In contrast, the far more numerous poor and lower middle classes of America, especially in the Southwest, are sincerely worried — and angry. Indeed, it is no longer possible to caricature opponents of illegal immigration as part of a small nativist fringe.
For the broad middle class, the poor and minorities — people who dine mostly at home, travel infrequently, mow their own lawns and change their children's diapers — inexpensive service labor is not seen as much of a boon to them. Plus, lower- and middle-class Americans live in communities where schools are more impacted by an influx of Spanish-only speakers. And as janitors, maids, groundskeepers, carpenters, factory workers and truckers, they fear competition from lower-wage illegal alien laborers. Legal immigrants who wait years in line to enter the United States legally can be particularly unsympathetic to others who cut in front — in violation of the law.

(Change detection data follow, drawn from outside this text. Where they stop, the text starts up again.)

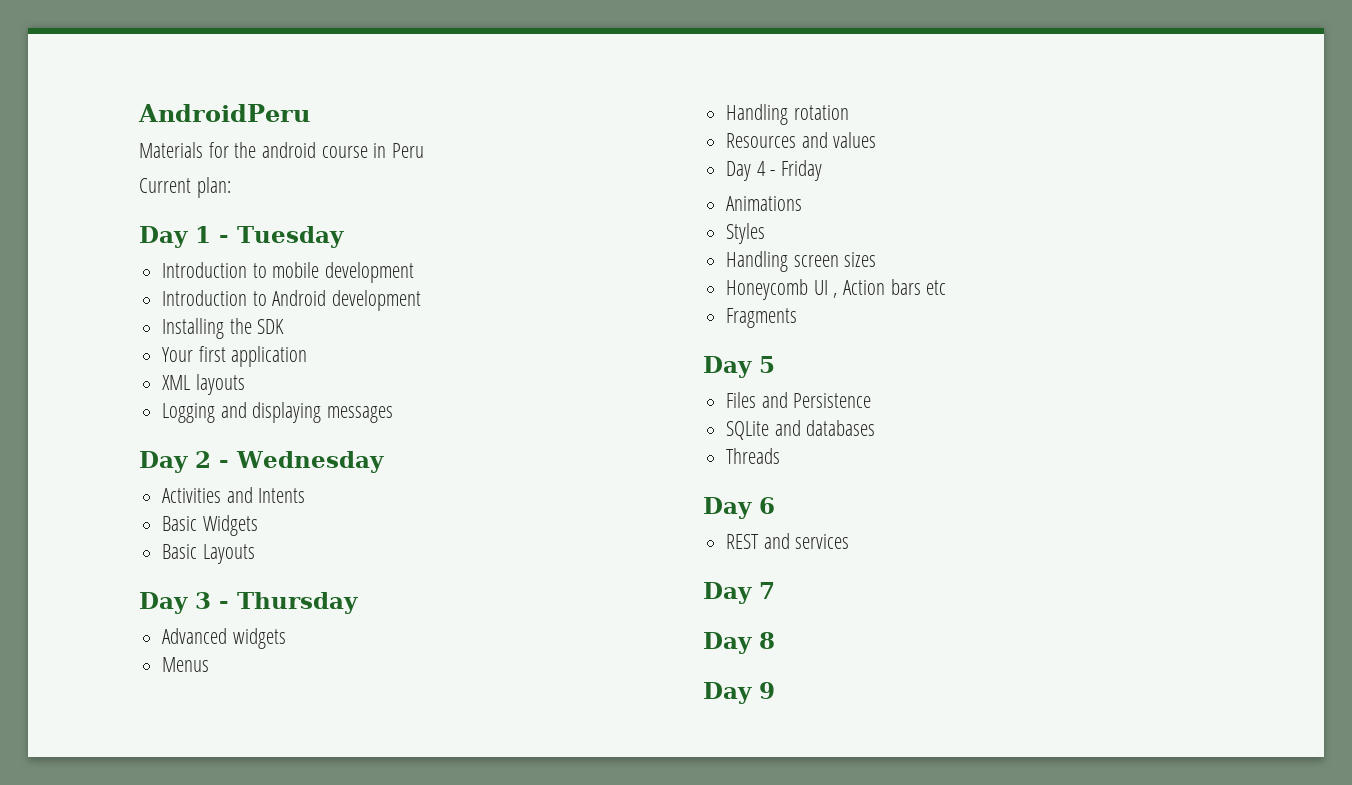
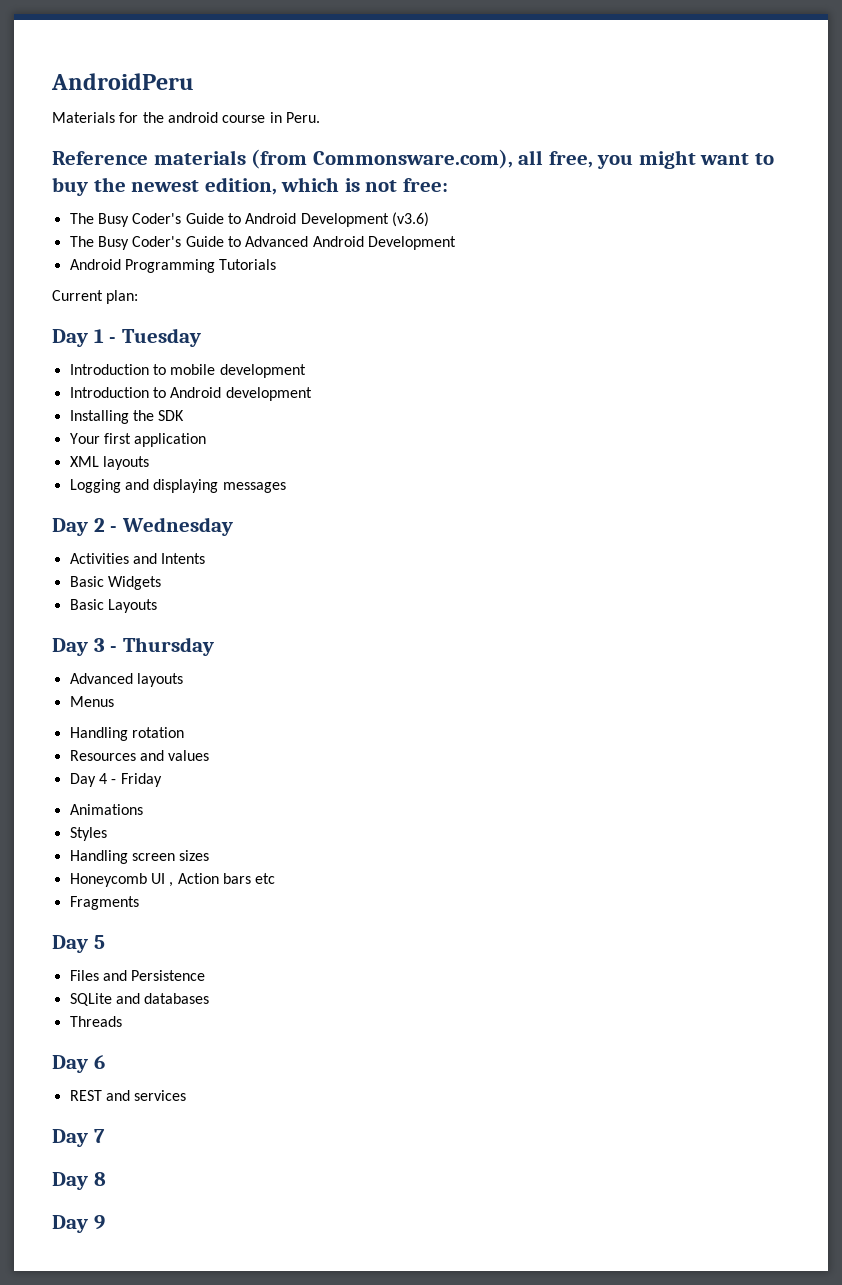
[392,143,425,158] Peru -> [285,112,320,123] [52,149,774,169] [52,177,448,196] [69,212,429,227] [69,236,456,250] [69,259,277,273] Peru. // Reference materials (from Commonsware.com), all free, you might want to buy the newest edition, which is not free: // The Busy Coder's Guide to Android Development (v3.6) // The Busy Coder's Guide to Advanced Android Development // Android Programming Tutorials
[232,628,286,649] widgets -> [136,673,183,687] layouts

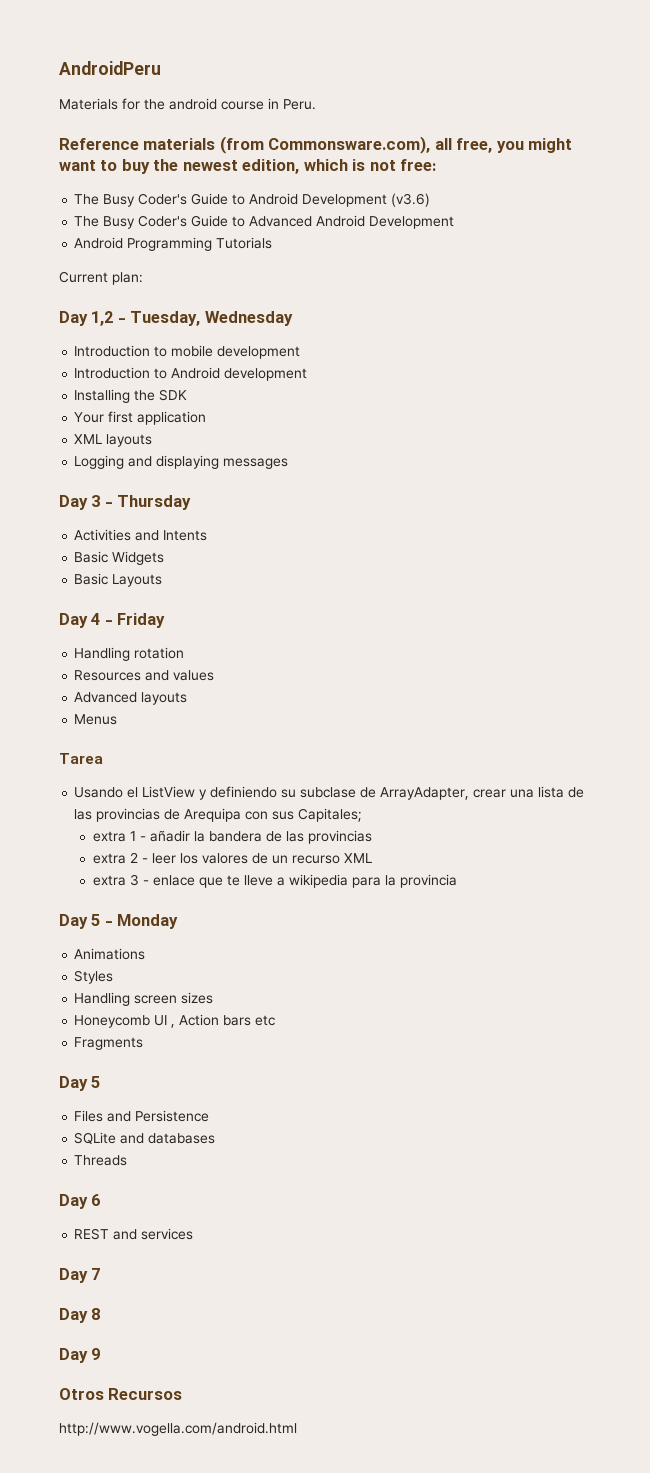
[93,328,201,347] 1 - Tuesday -> [91,311,293,326] 1,2 - Tuesday, Wednesday
[93,517,233,536] 2 - Wednesday -> [91,495,192,510] 3 - Thursday
[93,637,214,656] [69,673,183,687] [69,696,114,707] 3 - Thursday // Advanced layouts // Menus -> [91,613,166,628] 4 - Friday
[69,773,162,787] Day 4 - Friday -> [74,692,188,705] [74,714,118,725] [59,753,103,764] [74,786,585,800] [74,808,363,822] [92,830,372,844] [92,852,372,864] [92,874,457,888] [59,914,179,929] Advanced layouts // Menus // Tarea // Usando el ListView y definiendo su subclase de ArrayAdapter, crear una lista de las provincias de Arequipa con sus Capitales; // extra 1 - añadir la bandera de las provincias // extra 2 - leer los valores de un recurso XML // extra 3 - enlace que te lleve a wikipedia para la provincia // Day 5 - Monday
(105, 1222) none -> [59,1388,183,1400] [59,1422,297,1436] // Otros Recursos // http://www.vogella.com/android.html

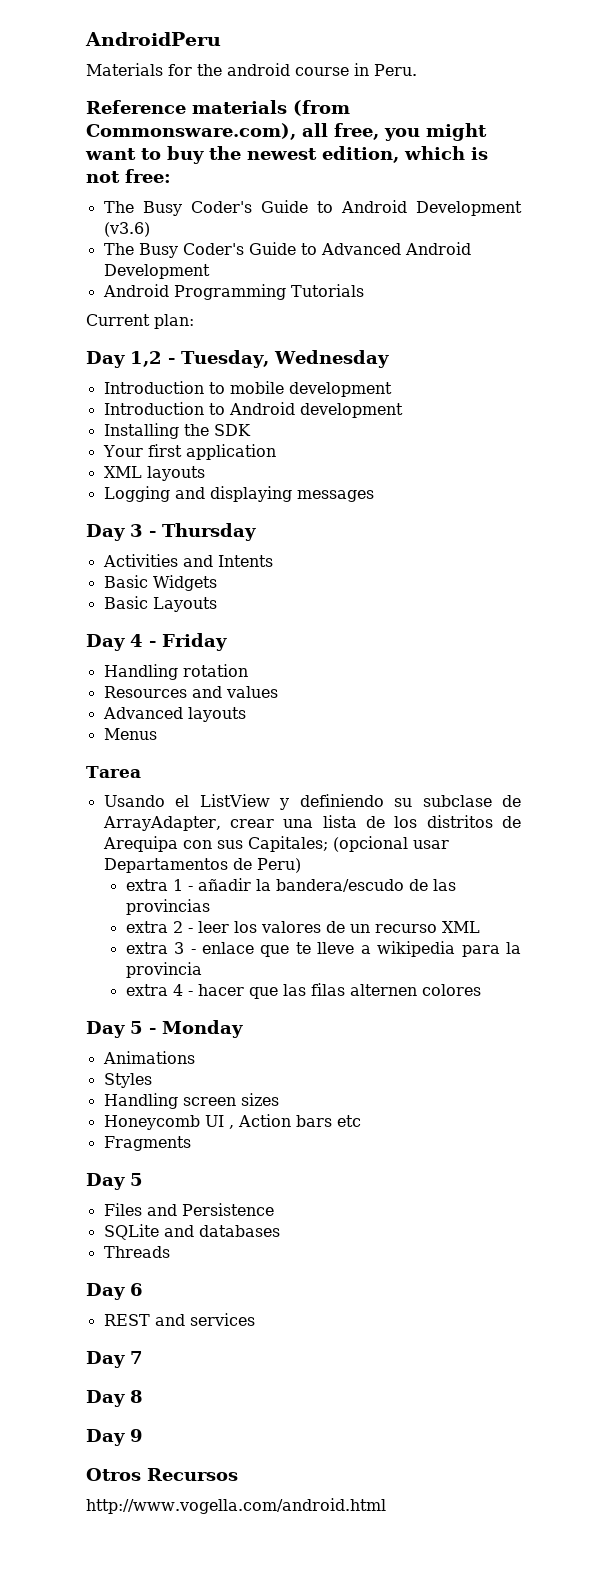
[74,808,161,822] las provincias -> [394,815,493,828] los distritos
(363, 815) none -> [332,836,449,852] [103,858,301,873] (opcional usar Departamentos de Peru)
[208,831,262,842] bandera -> [275,879,404,892] bandera/escudo
(457, 881) none -> [125,983,481,999] // extra 4 - hacer que las filas alternen colores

The pubic is also growing uneasy with three decades of multiculturalism while developing a new appreciation of the old multiracial melting pot. Other minorities don't understand why the Latino immigrant community needs bilingual ballots and special government translation help.
Because the United States is increasingly less a majority of whites of European ancestry and more a mixture of dozens of races and ethnicities, the need for a common unifying language and culture has never been more important. When Americans look abroad at the violent messes in the Balkans, Rwanda, Darfur and Iraq, the notion of emphasizing separation here at home by race, tribe, language or religion makes absolutely no sense. But the idea of letting only enough legal immigrants in who can be easily assimilated surely does.
So how does this new popular worry over illegal immigration play out among a variety of working-class groups and minorities?
While there remains controversy over amnesty and a guest-worker program, there is now little disagreement over first enforcing the law and closing the borders — whether through periodic fortification, more Border Patrol officers, tough employer sanctions or viable identification cards.
In the last three years, while I haven't changed my views about the need for an earned-citizenship program or the impracticality of deporting 11 million illegal residents, an angry public has passed "Mexifornia" by. Once caricatured as illiberal for calling for an end to illegal immigration, the book now reads as middle of the road, if not passE.
Indeed, if extremists continue to demonstrate for open borders, blare out ethnic and linguistic chauvinism, and flaunt the law, then this current public anger against illegal immigration will unfortunately appear mild in comparison to what is on the horizon.